* [TASK ITEM]
For this exercise, please reproduce the records below word for word, from the first line through the line with "background: #22c55e ->".

* [Items from a data source]
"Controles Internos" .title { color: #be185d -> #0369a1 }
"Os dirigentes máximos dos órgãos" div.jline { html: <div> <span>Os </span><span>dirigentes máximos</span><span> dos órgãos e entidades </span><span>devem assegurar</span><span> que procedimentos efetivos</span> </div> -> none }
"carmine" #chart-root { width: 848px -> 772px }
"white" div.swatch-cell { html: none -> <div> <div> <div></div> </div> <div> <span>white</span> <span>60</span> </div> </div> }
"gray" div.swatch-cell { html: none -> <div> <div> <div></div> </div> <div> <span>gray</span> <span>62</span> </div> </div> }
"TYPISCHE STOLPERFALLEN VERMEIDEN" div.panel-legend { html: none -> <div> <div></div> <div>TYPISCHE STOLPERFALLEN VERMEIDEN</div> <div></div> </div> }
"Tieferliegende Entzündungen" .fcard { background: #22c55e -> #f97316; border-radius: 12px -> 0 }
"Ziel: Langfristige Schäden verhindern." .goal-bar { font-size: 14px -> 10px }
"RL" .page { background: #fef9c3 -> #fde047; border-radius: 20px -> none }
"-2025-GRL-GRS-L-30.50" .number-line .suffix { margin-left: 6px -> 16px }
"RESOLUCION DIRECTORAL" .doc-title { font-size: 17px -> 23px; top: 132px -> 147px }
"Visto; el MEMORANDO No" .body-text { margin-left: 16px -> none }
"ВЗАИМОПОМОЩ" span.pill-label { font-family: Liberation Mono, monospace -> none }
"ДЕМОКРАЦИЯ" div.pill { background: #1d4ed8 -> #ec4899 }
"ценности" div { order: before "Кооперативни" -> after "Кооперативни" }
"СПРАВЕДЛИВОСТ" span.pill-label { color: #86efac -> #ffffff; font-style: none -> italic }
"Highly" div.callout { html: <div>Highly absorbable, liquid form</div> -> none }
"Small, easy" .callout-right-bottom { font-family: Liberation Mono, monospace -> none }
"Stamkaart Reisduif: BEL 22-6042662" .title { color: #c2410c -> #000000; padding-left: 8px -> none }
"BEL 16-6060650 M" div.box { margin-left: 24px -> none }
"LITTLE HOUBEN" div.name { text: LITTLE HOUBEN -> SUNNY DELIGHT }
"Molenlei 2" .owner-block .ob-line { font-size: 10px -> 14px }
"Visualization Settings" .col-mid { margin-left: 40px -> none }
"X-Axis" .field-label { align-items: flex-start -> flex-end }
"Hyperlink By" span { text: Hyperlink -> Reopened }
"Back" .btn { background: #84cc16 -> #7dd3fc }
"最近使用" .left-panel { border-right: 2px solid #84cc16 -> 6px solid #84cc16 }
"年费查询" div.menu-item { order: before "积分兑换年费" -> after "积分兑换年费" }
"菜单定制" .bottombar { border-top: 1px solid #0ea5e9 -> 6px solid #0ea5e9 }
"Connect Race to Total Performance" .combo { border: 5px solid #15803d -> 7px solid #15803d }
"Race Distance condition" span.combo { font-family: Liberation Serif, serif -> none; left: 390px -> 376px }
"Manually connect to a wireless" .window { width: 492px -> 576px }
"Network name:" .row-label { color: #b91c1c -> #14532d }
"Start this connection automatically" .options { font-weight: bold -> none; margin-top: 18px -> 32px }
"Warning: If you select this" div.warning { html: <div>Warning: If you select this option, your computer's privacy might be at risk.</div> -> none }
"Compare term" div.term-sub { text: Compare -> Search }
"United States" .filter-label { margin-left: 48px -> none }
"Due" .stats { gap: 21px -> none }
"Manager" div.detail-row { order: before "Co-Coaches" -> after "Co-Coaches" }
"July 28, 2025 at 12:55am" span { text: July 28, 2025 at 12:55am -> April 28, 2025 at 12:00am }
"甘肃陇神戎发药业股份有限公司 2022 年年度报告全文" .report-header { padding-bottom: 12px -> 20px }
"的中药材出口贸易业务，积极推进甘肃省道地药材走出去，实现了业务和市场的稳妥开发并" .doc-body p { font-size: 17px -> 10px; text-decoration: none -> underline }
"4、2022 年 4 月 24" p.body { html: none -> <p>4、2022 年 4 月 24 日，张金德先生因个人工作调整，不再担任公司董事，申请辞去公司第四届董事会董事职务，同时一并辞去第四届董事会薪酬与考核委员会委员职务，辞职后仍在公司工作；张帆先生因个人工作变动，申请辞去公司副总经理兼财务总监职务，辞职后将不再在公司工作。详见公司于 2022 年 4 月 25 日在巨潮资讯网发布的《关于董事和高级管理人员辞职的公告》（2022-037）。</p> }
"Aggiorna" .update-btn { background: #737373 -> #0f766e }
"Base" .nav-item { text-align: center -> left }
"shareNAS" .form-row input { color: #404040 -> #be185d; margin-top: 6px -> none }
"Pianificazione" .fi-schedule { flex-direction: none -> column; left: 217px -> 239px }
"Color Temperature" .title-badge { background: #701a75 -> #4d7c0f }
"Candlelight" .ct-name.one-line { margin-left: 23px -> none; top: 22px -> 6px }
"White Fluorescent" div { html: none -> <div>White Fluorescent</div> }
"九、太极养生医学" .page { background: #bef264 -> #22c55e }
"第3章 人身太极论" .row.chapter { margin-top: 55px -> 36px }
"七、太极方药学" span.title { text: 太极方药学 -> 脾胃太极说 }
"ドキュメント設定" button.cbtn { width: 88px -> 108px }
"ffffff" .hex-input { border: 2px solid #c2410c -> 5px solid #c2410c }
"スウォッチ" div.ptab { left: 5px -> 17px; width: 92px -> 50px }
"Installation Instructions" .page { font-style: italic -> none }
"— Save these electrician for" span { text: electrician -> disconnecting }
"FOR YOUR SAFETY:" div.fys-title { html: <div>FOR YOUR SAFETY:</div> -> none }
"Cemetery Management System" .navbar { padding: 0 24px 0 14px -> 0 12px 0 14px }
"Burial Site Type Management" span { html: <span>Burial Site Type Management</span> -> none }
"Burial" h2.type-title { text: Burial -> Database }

* [EXERCISE ANSWER]
"Controles Internos" .title { color: #be185d -> #0369a1 }
"Os dirigentes máximos dos órgãos" div.jline { html: <div> <span>Os </span><span>dirigentes máximos</span><span> dos órgãos e entidades </span><span>devem assegurar</span><span> que procedimentos efetivos</span> </div> -> none }
"carmine" #chart-root { width: 848px -> 772px }
"white" div.swatch-cell { html: none -> <div> <div> <div></div> </div> <div> <span>white</span> <span>60</span> </div> </div> }
"gray" div.swatch-cell { html: none -> <div> <div> <div></div> </div> <div> <span>gray</span> <span>62</span> </div> </div> }
"TYPISCHE STOLPERFALLEN VERMEIDEN" div.panel-legend { html: none -> <div> <div></div> <div>TYPISCHE STOLPERFALLEN VERMEIDEN</div> <div></div> </div> }
"Tieferliegende Entzündungen" .fcard { background: #22c55e -> #f97316; border-radius: 12px -> 0 }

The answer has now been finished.